Evaluating LLM Behavior in Dynamic Economic Tasks

TLDR: A study introduces a process-oriented framework to assess how Large Language Models (LLMs) simulate human decision-making, focusing on variability and adaptability rather than just optimal outcomes. Using second-price auctions and newsvendor problems, the research found that LLMs inherently adopt stable, conservative strategies that differ significantly from the noisy and diverse patterns of human behavior. While interventions like risk-framed instructions and in-context learning with human data can nudge LLMs towards more human-like responses, they do not fully replicate the full spectrum of human strategic variability. This highlights a crucial gap in LLM behavioral fidelity for social science simulations.

Large language models (LLMs) are increasingly being used to simulate human subjects in various social science studies, from psychology to economics. While these models have shown impressive capabilities in reasoning and optimization, a critical question remains: can they accurately mimic the nuanced variability and adaptability that characterize human decision-making?

A recent research paper, titled “Noise, Adaptation, and Strategy: Assessing LLM Fidelity in Decision-Making,” delves into this very question. The authors, Yuanjun Feng, Vivek Choudhary, and Yash Raj Shrestha, propose a novel framework to evaluate how LLM agents adapt under different levels of external guidance and human-derived “noise.”

Understanding the Evaluation Framework

The study introduces a process-oriented evaluation framework with three progressive interventions:

Intrinsicality: In this baseline condition, LLMs operate without any specific guidance, much like human subjects would in a standard experiment.
Instruction: Here, LLMs receive additional instructions that frame the task around specific risk preferences, such as being risk-seeking or risk-averse.
Imitation: This intervention involves providing LLMs with partial histories of human decisions, essentially asking them to learn from and continue human-like behavior.

This framework allows researchers to assess how LLMs exhibit key features of human decision-making, such as bounded rationality (making suboptimal choices under constraints) and behavioral variance (individual differences in decisions).

The Economic Experiments

To validate their framework, the researchers applied it to two classic behavioral economics tasks:

Second-Price Auction: In this primary experiment, LLM agents act as sellers setting a reserve price over 60 rounds. Their profit depends on simulated bidder valuations. This task involves strategic reasoning and a discontinuous payoff function.
Newsvendor Problem: As a supplementary experiment, LLM agents act as vendors deciding how many newspapers to order before knowing the actual demand.
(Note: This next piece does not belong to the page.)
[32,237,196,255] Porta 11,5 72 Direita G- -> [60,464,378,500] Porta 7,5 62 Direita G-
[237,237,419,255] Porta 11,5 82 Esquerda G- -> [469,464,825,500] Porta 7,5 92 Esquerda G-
This task features a continuous payoff structure and requires optimization under uncertainty.

The study used state-of-the-art LLMs, including GPT-4o, Claude 3.5 Sonnet, and Claude 3.7 Sonnet, instantiating 40 agents for each model with unique demographic profiles to compare their behaviors against human subjects.
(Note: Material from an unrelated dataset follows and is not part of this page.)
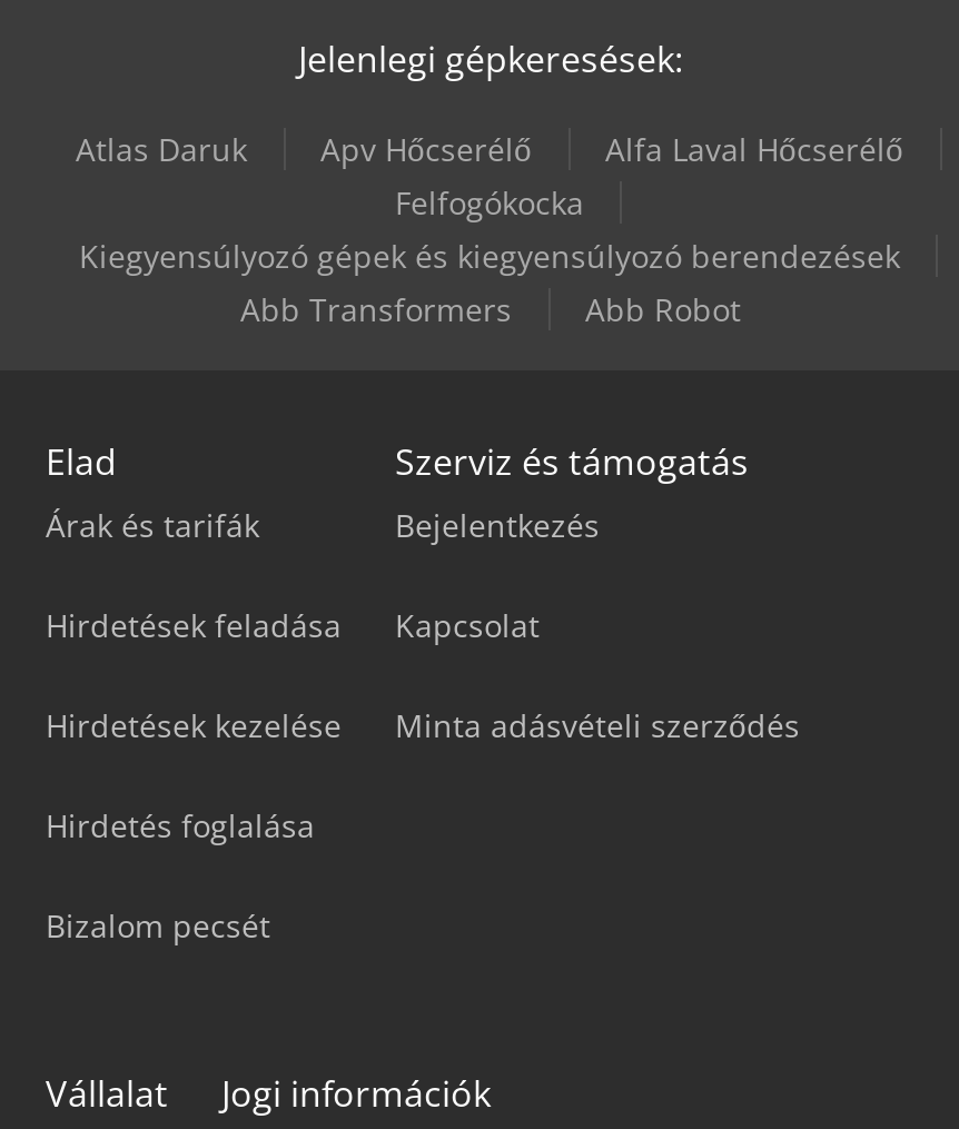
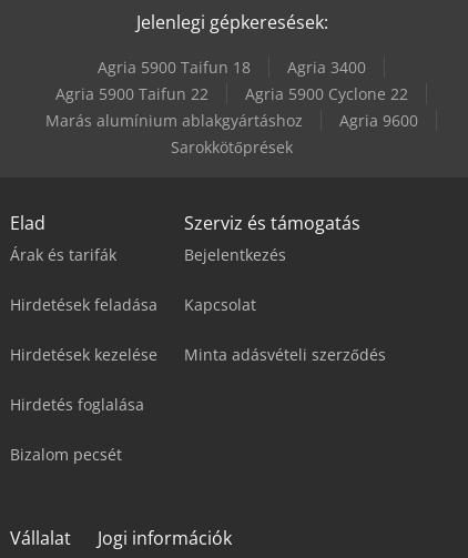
[76,128,903,331] Atlas Daruk | Apv Hőcserélő | Alfa Laval Hőcserélő | Felfogókocka | Kiegyensúlyozó gépek és kiegyensúlyozó berendezések | Abb Transformers | Abb Robot -> [45,57,418,158] Agria 5900 Taifun 18 | Agria 3400 | Agria 5900 Taifun 22 | Agria 5900 Cyclone 22 | Marás alumínium ablakgyártáshoz | Agria 9600 | Sarokkötőprések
Key Findings: A Divergence from Human Behavior

The research revealed several significant insights into LLM decision-making:

Default Behavior (Intrinsicality): By default, LLM agents tend to converge on stable, conservative strategies. While they often achieve similar or even higher profits than humans, their decision patterns show significantly less variability. For instance, in the auction task, LLMs set lower and more constrained reserve prices compared to humans, who exhibit a wider range of pricing strategies.
Impact of Instructions: When given risk-framed instructions, LLMs predictably adjust their behavior. Risk-seeking instructions led to higher reserve prices, while risk-averse instructions resulted in lower ones. However, even with these instructions, LLMs still exhibited less behavioral diversity than human subjects, producing tightly clustered and coherent distributions.
Learning from Imitation: Providing LLMs with human decision histories through in-context learning did help narrow the behavioral gap. Direct imitation, where LLMs were tasked to replicate human patterns, recovered much of the dispersion seen in human decisions. Yet, even under the best imitation conditions, LLMs did not fully reproduce the full extent of human strategic variability and noise.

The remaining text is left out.